SUPPLIED RECORDS: Begin

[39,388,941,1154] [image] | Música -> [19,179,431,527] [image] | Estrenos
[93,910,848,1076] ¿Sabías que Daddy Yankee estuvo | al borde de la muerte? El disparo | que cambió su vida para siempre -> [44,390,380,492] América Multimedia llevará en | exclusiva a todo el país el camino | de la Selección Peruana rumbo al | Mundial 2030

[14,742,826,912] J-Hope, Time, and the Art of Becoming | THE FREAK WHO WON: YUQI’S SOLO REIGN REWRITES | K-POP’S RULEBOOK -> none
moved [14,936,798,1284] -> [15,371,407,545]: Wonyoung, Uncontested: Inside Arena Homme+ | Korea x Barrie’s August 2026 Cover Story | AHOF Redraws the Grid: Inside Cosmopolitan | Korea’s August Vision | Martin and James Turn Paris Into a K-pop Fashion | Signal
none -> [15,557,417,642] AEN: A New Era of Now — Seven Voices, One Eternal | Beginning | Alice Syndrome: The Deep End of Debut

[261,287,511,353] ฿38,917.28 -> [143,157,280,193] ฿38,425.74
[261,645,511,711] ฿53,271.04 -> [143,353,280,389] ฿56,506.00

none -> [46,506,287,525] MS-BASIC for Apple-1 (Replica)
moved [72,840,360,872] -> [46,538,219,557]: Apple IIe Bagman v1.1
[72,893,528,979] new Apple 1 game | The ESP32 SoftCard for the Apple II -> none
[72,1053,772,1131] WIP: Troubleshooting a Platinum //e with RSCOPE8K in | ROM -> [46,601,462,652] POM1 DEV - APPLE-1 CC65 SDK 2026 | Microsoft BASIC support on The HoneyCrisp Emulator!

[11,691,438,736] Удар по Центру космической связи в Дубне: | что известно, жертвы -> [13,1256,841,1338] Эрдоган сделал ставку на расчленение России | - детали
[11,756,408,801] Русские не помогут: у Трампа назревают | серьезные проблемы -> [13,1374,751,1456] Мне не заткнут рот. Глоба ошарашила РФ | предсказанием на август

SUPPLIED RECORDS: End

YOUR INSTRUCTIONS:
Write out the full set of records exactly as given.

RESPONSE BELOW:
[39,388,941,1154] [image] | Música -> [19,179,431,527] [image] | Estrenos
[93,910,848,1076] ¿Sabías que Daddy Yankee estuvo | al borde de la muerte? El disparo | que cambió su vida para siempre -> [44,390,380,492] América Multimedia llevará en | exclusiva a todo el país el camino | de la Selección Peruana rumbo al | Mundial 2030

[14,742,826,912] J-Hope, Time, and the Art of Becoming | THE FREAK WHO WON: YUQI’S SOLO REIGN REWRITES | K-POP’S RULEBOOK -> none
moved [14,936,798,1284] -> [15,371,407,545]: Wonyoung, Uncontested: Inside Arena Homme+ | Korea x Barrie’s August 2026 Cover Story | AHOF Redraws the Grid: Inside Cosmopolitan | Korea’s August Vision | Martin and James Turn Paris Into a K-pop Fashion | Signal
none -> [15,557,417,642] AEN: A New Era of Now — Seven Voices, One Eternal | Beginning | Alice Syndrome: The Deep End of Debut

[261,287,511,353] ฿38,917.28 -> [143,157,280,193] ฿38,425.74
[261,645,511,711] ฿53,271.04 -> [143,353,280,389] ฿56,506.00

none -> [46,506,287,525] MS-BASIC for Apple-1 (Replica)
moved [72,840,360,872] -> [46,538,219,557]: Apple IIe Bagman v1.1
[72,893,528,979] new Apple 1 game | The ESP32 SoftCard for the Apple II -> none
[72,1053,772,1131] WIP: Troubleshooting a Platinum //e with RSCOPE8K in | ROM -> [46,601,462,652] POM1 DEV - APPLE-1 CC65 SDK 2026 | Microsoft BASIC support on The HoneyCrisp Emulator!

[11,691,438,736] Удар по Центру космической связи в Дубне: | что известно, жертвы -> [13,1256,841,1338] Эрдоган сделал ставку на расчленение России | - детали
[11,756,408,801] Русские не помогут: у Трампа назревают | серьезные проблемы -> [13,1374,751,1456] Мне не заткнут рот. Глоба ошарашила РФ | предсказанием на август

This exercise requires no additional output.